BP spill hearing delayed, GOP claims administration withheld witnesses
A House committee is postponing a hearing about the recently completed federal investigation of the 2010 BP oil spill amid allegations by a senior Republican that the Obama administration abruptly pulled its witnesses.
House Natural Resources Committee Republicans said they’re delaying Friday’s planned hearing about the joint Interior Department-U.S. Coast Guard report until Oct. 6.
Committee Chairman Doc Hastings (R-Wash.), in a statement, accused the Obama administration of “delaying proper oversight by suddenly refusing to allow members of the investigation team to testify.”
He said the administration had earlier confirmed that investigators from Interior’s Bureau of Ocean Energy Management, Regulation and Enforcement, and the Coast Guard, would appear.
“We were informed today, one day prior to the hearing, that this had changed.
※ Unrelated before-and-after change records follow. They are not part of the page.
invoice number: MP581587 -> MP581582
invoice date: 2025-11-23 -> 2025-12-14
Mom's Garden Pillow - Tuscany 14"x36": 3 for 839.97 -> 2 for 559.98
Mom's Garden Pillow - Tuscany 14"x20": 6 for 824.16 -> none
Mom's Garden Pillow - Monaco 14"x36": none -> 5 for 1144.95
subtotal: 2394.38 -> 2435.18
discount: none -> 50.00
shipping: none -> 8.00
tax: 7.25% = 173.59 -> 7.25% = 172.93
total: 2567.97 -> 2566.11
It’s unacceptable for the Committee not to be able to hear from the actual investigators who conducted the investigation and wrote the report,” he said.
The Interior Department’s offshore drilling branch had no immediate comment on Hastings’ allegations Friday evening.
Hastings said he expects the chairmen of the joint investigative team to appear Oct. 6 before the panel.
The agencies issued a joint report last week that pointed to a series of errors by BP ahead of the April 2010 blowout of its Macondo well in the Gulf of Mexico that claimed 11 lives and led to the months-long spill of several million barrels.
For instance, it notes BP made “cost or time saving decisions without considering contingencies and mitigation were contributing causes of the Macondo blowout.”
The report also finds fault with Transocean Ltd., which owned the Deepwater Horizon rig that was drilling BP’s well, and Halliburton, which performed the failed cement job on the well.
Rep. Ed Markey (D-Mass.), the top Democrat on the Natural Resources Committee, has called on Hastings to bring officials with the companies before the panel as well. Hastings said he plans to have company officials appear in a subsequent hearing, and suggested the Obama administration is complicating that effort.
“It’s always been my intention to first hear from the investigators about their findings, in order to get all the facts, and then hear from the specific companies that are cited in the report. The companies have been notified of this fact. The Administration’s actions are complicating and compromising the Committee’s ability to move forward on this matter,” Hastings said in a statement.